▶ About this task: From the data that follows, copy every line with the string "Everything".

──────

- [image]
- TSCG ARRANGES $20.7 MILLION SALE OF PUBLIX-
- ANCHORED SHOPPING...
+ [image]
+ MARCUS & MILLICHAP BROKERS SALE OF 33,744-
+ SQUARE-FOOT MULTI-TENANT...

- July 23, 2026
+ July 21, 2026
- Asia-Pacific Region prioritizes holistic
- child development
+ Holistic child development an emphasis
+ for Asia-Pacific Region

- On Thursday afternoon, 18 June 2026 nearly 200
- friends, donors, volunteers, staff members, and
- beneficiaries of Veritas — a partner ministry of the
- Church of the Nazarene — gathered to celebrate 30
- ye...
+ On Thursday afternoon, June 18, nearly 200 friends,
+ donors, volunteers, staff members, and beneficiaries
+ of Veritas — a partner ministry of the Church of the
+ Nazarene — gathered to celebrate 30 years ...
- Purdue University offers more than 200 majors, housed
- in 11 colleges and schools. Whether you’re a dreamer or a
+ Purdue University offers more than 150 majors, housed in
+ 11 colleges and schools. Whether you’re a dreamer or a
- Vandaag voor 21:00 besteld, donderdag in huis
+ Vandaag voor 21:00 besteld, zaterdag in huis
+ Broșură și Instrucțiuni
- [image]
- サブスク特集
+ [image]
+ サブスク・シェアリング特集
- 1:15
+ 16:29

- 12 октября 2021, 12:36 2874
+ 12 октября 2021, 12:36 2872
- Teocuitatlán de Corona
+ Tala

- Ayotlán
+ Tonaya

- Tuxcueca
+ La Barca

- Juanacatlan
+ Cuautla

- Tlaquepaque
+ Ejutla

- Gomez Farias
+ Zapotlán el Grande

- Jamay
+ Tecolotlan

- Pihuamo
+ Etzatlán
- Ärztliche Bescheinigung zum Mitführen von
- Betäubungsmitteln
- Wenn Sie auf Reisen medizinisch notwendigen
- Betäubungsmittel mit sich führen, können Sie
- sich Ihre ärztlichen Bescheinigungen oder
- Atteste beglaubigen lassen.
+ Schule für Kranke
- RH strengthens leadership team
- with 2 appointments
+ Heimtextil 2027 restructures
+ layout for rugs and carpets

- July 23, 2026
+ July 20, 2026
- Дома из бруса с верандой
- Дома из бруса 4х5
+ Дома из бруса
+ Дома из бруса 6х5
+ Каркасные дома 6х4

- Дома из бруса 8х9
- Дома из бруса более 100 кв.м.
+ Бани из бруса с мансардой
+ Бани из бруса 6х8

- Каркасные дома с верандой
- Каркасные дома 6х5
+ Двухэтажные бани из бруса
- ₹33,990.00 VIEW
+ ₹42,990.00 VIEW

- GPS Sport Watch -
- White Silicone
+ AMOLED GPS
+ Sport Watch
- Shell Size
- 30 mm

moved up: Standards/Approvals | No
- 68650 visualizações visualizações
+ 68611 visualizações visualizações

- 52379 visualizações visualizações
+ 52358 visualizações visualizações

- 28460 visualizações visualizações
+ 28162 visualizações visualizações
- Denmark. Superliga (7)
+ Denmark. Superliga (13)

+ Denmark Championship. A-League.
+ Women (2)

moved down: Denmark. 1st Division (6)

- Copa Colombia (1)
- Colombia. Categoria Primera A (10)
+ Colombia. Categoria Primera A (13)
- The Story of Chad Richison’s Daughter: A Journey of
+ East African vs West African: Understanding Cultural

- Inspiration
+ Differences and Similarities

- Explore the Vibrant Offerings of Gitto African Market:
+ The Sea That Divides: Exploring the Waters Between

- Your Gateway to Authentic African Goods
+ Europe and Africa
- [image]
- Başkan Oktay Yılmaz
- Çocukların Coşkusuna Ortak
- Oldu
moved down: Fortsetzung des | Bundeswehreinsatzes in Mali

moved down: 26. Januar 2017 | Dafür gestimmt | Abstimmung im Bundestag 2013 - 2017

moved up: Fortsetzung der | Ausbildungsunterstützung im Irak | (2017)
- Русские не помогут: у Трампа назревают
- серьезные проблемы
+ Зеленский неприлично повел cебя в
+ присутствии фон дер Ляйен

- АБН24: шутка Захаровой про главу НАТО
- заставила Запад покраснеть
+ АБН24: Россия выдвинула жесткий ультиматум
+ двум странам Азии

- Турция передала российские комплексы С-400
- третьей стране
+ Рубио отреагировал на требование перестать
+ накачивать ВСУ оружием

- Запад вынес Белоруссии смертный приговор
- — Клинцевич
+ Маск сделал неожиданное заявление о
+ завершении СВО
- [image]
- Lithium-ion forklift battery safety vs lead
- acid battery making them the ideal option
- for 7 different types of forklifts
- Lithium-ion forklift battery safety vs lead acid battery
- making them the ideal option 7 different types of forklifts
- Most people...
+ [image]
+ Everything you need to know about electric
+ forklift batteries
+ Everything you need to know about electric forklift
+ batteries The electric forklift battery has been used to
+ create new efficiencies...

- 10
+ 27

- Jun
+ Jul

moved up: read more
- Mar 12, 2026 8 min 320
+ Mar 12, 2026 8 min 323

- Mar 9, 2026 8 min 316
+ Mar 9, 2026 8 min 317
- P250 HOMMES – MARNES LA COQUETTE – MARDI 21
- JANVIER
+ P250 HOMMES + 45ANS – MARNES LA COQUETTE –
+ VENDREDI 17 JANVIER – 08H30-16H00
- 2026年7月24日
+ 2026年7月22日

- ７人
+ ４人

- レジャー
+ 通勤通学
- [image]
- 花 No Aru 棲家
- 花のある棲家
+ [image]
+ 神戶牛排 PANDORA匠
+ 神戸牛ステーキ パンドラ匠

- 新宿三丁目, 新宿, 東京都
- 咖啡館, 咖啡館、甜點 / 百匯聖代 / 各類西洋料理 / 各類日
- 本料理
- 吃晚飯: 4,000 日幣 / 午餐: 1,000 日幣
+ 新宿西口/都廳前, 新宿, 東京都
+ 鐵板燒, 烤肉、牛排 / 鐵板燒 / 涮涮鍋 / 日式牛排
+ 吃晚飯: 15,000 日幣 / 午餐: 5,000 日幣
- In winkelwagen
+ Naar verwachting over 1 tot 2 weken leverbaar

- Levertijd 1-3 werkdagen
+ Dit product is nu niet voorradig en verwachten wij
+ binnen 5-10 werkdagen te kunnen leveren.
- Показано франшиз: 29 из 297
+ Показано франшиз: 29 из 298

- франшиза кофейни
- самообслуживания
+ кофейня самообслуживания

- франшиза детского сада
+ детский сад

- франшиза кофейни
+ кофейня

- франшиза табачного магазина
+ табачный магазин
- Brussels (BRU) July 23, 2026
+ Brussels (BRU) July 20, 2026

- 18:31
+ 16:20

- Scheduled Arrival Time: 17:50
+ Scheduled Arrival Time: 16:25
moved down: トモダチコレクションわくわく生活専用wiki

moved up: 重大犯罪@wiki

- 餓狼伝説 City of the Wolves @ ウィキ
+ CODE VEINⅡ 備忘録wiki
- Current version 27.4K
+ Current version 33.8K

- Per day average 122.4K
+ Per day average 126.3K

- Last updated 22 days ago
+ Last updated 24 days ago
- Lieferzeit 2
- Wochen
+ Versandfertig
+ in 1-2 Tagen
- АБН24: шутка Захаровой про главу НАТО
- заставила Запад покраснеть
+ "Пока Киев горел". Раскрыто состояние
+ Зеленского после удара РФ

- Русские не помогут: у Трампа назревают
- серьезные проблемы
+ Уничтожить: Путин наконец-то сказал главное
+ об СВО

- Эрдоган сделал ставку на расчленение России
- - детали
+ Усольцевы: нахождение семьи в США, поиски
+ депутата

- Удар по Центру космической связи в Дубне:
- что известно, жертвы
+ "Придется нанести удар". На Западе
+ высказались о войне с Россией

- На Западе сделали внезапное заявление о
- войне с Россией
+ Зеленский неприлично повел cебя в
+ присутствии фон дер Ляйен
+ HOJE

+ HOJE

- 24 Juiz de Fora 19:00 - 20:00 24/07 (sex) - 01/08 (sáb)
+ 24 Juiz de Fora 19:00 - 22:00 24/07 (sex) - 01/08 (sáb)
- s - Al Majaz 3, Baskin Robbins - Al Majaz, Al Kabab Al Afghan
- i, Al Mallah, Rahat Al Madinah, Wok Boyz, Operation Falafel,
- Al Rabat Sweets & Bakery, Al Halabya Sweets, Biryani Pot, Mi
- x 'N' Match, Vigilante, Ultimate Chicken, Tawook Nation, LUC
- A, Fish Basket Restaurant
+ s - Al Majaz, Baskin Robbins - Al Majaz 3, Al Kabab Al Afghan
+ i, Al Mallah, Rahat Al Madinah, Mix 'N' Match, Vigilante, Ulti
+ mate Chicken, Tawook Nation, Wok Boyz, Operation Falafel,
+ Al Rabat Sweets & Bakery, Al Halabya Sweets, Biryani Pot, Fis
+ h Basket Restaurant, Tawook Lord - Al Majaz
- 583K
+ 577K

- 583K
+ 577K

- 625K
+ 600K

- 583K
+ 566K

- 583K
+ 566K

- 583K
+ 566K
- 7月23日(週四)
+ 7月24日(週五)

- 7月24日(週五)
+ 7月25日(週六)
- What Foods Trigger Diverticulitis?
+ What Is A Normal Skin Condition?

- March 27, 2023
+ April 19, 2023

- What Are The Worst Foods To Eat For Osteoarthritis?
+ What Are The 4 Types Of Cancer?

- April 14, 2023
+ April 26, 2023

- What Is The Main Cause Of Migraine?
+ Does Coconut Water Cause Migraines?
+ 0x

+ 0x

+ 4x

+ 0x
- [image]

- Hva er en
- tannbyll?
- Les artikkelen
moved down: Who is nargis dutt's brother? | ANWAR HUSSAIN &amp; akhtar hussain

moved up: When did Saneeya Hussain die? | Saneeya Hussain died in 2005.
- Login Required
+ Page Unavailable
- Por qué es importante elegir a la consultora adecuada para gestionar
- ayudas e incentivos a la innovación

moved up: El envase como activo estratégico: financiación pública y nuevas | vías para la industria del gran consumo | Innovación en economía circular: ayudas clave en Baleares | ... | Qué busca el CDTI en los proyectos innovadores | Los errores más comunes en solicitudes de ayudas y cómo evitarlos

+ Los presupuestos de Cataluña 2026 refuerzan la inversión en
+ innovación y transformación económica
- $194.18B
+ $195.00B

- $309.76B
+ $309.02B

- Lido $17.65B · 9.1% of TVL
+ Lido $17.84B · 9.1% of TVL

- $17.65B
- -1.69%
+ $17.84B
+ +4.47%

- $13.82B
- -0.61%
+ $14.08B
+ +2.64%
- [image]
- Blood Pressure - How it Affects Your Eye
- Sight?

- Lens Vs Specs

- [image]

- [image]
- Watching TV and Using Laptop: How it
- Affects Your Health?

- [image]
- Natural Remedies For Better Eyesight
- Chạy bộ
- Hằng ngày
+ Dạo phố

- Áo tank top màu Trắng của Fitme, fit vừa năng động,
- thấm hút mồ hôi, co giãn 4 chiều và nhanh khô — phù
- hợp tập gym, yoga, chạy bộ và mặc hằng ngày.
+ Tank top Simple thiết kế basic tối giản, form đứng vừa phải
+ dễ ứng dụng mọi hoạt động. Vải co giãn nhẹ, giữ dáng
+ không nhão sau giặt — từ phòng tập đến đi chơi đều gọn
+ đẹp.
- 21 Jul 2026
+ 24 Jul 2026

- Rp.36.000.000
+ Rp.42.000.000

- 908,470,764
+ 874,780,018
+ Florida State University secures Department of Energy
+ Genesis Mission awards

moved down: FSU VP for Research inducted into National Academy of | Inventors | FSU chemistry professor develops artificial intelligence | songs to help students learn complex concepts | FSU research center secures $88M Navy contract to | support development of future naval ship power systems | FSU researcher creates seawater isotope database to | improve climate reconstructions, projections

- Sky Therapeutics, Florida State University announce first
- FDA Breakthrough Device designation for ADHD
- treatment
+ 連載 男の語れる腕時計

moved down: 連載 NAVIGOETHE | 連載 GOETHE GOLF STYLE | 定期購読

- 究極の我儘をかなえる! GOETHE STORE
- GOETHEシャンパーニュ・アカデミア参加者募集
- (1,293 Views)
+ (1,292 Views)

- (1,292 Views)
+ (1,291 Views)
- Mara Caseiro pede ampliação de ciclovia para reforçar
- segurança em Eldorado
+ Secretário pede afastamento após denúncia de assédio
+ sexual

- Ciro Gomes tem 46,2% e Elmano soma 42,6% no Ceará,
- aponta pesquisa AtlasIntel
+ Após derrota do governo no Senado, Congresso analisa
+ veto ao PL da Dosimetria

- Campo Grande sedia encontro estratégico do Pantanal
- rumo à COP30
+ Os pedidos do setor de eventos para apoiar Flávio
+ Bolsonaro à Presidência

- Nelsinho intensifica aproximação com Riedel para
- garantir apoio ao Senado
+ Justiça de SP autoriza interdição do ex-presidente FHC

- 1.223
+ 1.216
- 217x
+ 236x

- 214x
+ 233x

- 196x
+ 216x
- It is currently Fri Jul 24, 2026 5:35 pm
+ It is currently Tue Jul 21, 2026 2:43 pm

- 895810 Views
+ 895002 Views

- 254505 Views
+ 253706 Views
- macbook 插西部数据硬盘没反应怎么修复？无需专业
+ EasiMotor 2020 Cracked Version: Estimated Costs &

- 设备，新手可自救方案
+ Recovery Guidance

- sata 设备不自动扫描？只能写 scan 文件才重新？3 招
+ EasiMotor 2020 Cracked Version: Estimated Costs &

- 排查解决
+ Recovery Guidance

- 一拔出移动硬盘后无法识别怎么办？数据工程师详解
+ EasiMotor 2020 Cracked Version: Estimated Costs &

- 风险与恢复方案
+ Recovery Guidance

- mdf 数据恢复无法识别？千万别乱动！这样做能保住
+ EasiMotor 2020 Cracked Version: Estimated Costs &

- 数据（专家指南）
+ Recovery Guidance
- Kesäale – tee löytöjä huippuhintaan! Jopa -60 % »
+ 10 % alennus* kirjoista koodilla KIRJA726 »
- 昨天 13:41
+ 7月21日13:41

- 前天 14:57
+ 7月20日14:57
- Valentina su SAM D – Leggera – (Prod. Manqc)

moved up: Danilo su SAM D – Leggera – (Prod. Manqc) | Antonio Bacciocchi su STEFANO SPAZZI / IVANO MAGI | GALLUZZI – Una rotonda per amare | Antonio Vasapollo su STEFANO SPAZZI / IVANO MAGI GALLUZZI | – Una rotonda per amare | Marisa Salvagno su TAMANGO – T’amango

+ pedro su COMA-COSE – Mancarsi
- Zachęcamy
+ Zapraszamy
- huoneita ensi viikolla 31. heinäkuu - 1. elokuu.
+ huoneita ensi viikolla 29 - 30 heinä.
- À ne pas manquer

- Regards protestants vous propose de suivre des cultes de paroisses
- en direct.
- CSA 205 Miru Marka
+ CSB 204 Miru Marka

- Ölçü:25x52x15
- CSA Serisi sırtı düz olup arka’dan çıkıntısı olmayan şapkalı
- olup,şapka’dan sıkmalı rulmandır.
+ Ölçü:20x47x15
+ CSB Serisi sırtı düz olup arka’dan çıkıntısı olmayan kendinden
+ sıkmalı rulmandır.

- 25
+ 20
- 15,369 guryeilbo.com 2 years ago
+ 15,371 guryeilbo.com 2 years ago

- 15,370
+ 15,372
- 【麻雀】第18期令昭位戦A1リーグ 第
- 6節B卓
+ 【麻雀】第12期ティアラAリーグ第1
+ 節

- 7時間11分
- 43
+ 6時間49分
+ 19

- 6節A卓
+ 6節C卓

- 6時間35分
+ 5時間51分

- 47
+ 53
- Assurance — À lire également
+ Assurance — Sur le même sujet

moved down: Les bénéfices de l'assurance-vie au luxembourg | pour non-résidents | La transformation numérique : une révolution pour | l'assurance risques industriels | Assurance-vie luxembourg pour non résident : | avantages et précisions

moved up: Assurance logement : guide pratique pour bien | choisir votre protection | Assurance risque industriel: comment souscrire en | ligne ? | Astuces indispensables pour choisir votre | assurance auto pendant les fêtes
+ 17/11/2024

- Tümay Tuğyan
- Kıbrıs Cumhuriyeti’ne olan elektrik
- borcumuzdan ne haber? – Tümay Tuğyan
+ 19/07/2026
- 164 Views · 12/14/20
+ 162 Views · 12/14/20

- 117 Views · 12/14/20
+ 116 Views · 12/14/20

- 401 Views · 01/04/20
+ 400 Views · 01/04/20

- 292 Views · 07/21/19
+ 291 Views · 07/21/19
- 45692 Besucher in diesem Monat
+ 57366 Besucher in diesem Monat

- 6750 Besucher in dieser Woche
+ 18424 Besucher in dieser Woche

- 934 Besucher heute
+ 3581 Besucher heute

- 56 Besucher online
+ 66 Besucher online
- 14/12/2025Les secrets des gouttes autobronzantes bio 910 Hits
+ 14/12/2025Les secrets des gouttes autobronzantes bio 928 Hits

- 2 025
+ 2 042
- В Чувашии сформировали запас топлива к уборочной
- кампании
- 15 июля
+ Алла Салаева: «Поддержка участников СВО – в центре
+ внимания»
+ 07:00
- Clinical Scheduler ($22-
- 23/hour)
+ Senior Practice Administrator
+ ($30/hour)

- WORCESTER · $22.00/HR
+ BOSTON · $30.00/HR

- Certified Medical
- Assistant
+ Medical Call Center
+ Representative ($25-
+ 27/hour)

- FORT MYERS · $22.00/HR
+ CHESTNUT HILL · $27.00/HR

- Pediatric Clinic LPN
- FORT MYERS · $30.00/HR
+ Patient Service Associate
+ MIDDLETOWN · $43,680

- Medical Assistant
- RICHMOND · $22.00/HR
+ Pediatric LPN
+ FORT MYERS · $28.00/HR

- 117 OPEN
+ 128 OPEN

──────

▶ Result for this task:
+ Everything you need to know about electric
+ Everything you need to know about electric forklift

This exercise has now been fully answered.